From an engineering perspective, ISO/IEC 25012 provides several critical insights for data-intensive system design. The standard’s dual-perspective classification is particularly valuable because it separates data content issues from infrastructure issues — two problem domains that require fundamentally different solutions and skill sets. Data engineers can use this classification to assign ownership appropriately: business domain experts own inherent quality, while IT infrastructure teams own system-dependent quality.

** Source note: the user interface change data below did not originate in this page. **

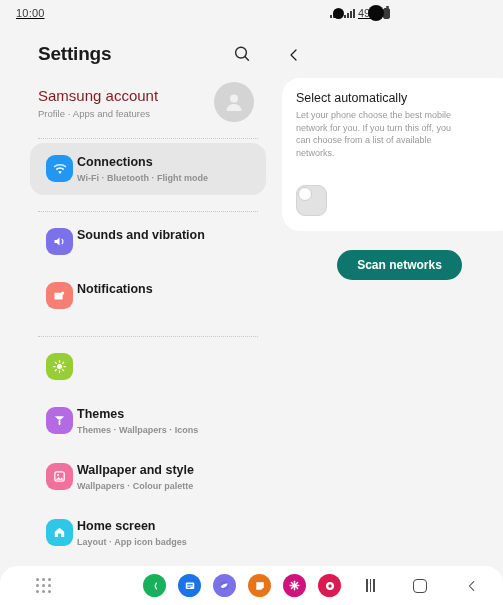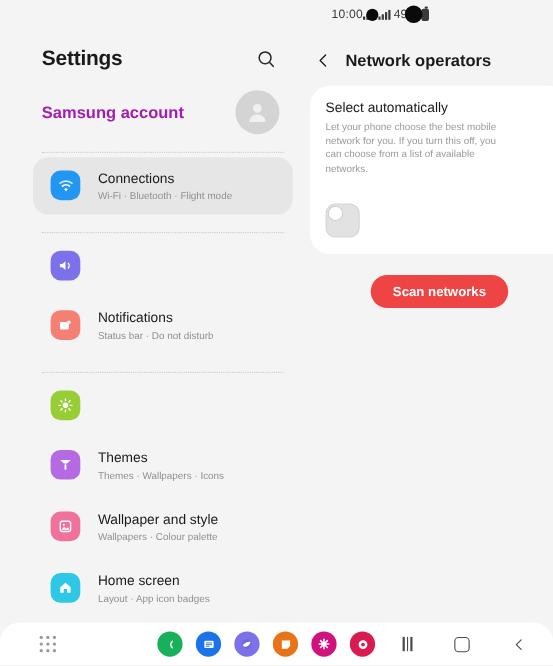--- a/index.html
+++ b/index.html
@@ -19,8 +19,9 @@
   
   .statusbar {
     position: absolute; top: 0; left: 0; width: 400px; height: 26px;
-    display: flex; align-items: center; justify-content: flex-end;
+    display: flex; align-items: center; justify-content: space-between;
     padding: 0 10px 0 16px;
+    text-decoration: underline;
   }
   .status-time { font-size: 11px; color: #3a3a3a; letter-spacing: .2px; }
   .cutouts { position: absolute; left: 0; top: 0; width: 503px; height: 26px; pointer-events: none; }

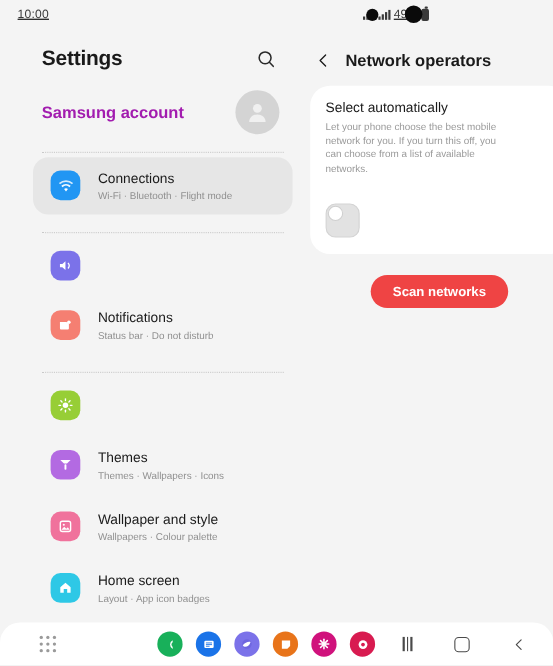--- a/index.html
+++ b/index.html
@@ -310,7 +310,6 @@
             <path d="M15 4.5L7.5 12l7.5 7.5" stroke="#1a1a1a" stroke-width="1.8" stroke-linecap="round" stroke-linejoin="round"></path>
           </svg>
         </span>
-        <div class="ops-title">Network operators</div>
       </div>
 
       <div class="card">

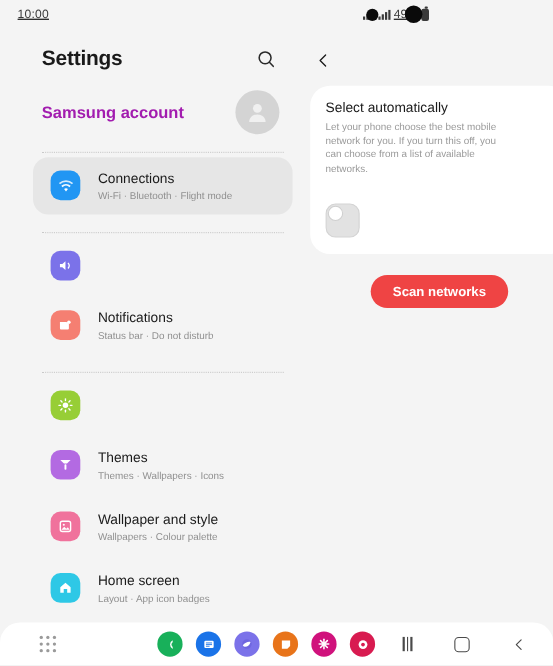--- a/index.html
+++ b/index.html
@@ -56,7 +56,7 @@
     display: flex; align-items: center; justify-content: space-between;
     padding: 14px 20px 0 16px;
   }
-  .account-text .acc-title { font-size: 15px; font-weight: bold; color: #a21caf; line-height: 19px; }
+  .account-text .acc-title { font-size: 15px; font-weight: normal; color: #7f1d1d; line-height: 19px; }
   .account-text .acc-sub { font-size: 9.5px; color: #8c8c8c; margin-top: 3px; }
   .avatar {
     width: 40px; height: 40px; border-radius: 50%;

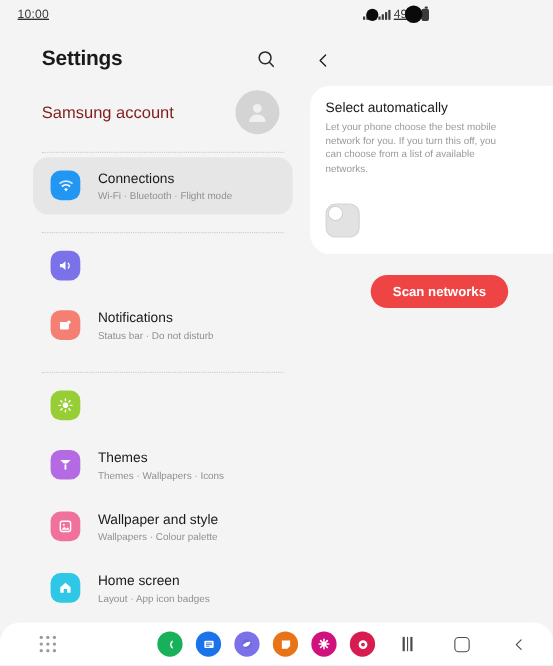--- a/index.html
+++ b/index.html
@@ -190,6 +190,7 @@
       <div class="account-row">
         <div class="account-text">
           <div class="acc-title">Samsung account</div>
+          <div class="acc-sub">Profile  ·  Apps and features</div>
         </div>
         <div class="avatar">
           <svg width="24" height="24" viewBox="0 0 24 24">

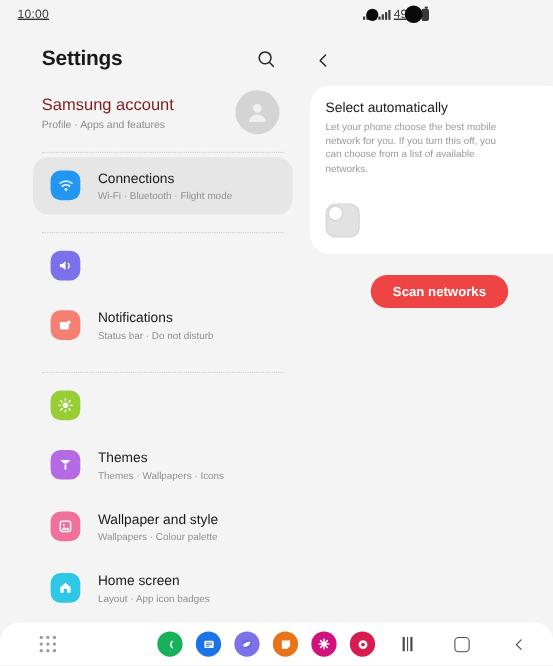--- a/index.html
+++ b/index.html
@@ -69,8 +69,8 @@
   }
 
   .setting-item {
-    display: flex; align-items: flex-start; gap: 16px;
-    padding: 11px 16px 11px 16px; margin: 4px 8px 0 8px; border-radius: 14px;
+    display: flex; align-items: flex-start; gap: 4px;
+    padding: 11px 16px 11px 16px; margin: 4px 8px 0 8px; border-radius: 14px; font-weight: bold;
   }
   .setting-item.selected { background: #e6e6e6; }
   .item-icon { width: 27px; height: 27px; border-radius: 9px; flex: 0 0 27px;

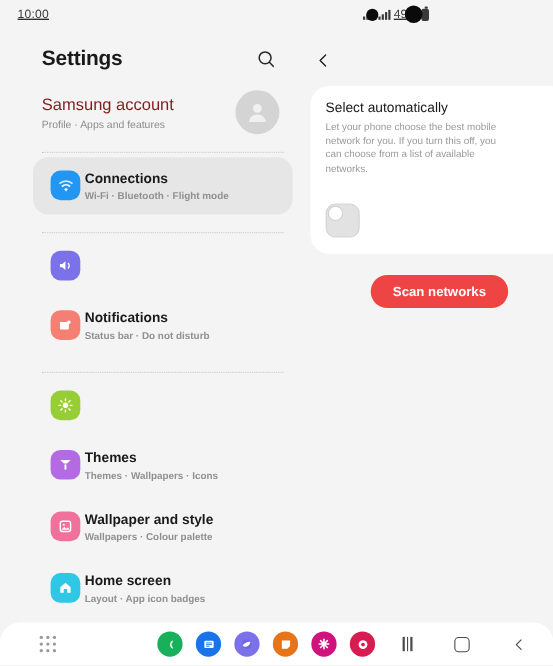--- a/index.html
+++ b/index.html
@@ -226,6 +226,7 @@
           </svg>
         </div>
         <div class="item-text">
+          <div class="it-title">Sounds and vibration</div>
         </div>
       </div>
 

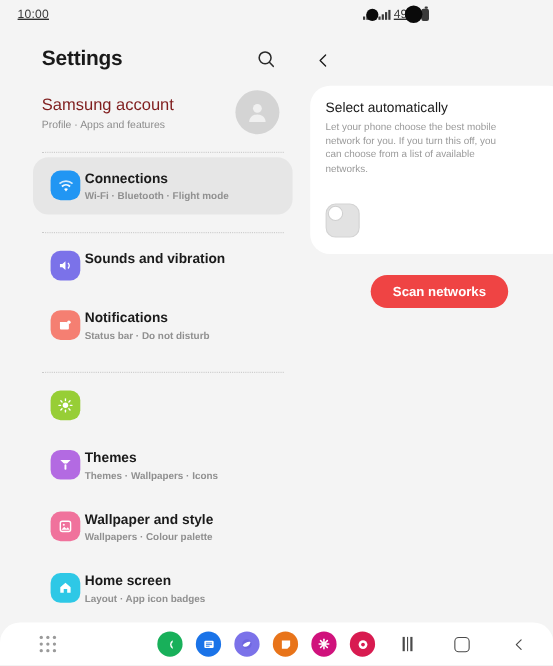--- a/index.html
+++ b/index.html
@@ -102,7 +102,7 @@
 
   .scan-wrap { display: flex; justify-content: center; margin-top: 19px; }
   .scan-btn {
-    background: #ef4444; color: #ffffff; border: none;
+    background: #0f766e; color: #ffffff; border: none;
     font-family: "Liberation Sans", sans-serif;
     font-size: 12px; font-weight: bold;
     padding: 8px 20px; border-radius: 18px; cursor: pointer;

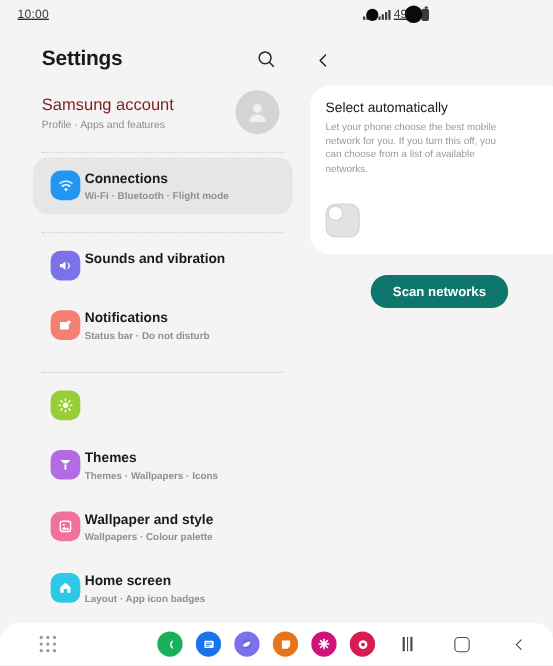--- a/index.html
+++ b/index.html
@@ -239,7 +239,6 @@
         </div>
         <div class="item-text">
           <div class="it-title">Notifications</div>
-          <div class="it-sub">Status bar  ·  Do not disturb</div>
         </div>
       </div>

The standard includes specific measurement examples for each characteristic. Confidentiality can be measured through encryption coverage as an inherent measure and through penetration test success rates as a system-dependent measure. Efficiency can be measured by comparing actual storage usage against optimized benchmarks. The Compliance characteristic is particularly relevant in regulated industries: the standard provides separate measures for inherent compliance (data content conforming to regulations like GDPR or HIPAA) and system-dependent compliance (technical architecture ensuring regulatory conformance). This distinction maps directly to real-world compliance implementation challenges.
From a practical standpoint, the standard’s measurement framework enables organizations to establish quantitative quality targets for each characteristic, monitor them over time, and drive data quality improvement initiatives with clear metrics. Organizations implementing data governance programs will find the fifteen-characteristic model provides an excellent checklist for defining their data quality dimensions and establishing measurement baselines.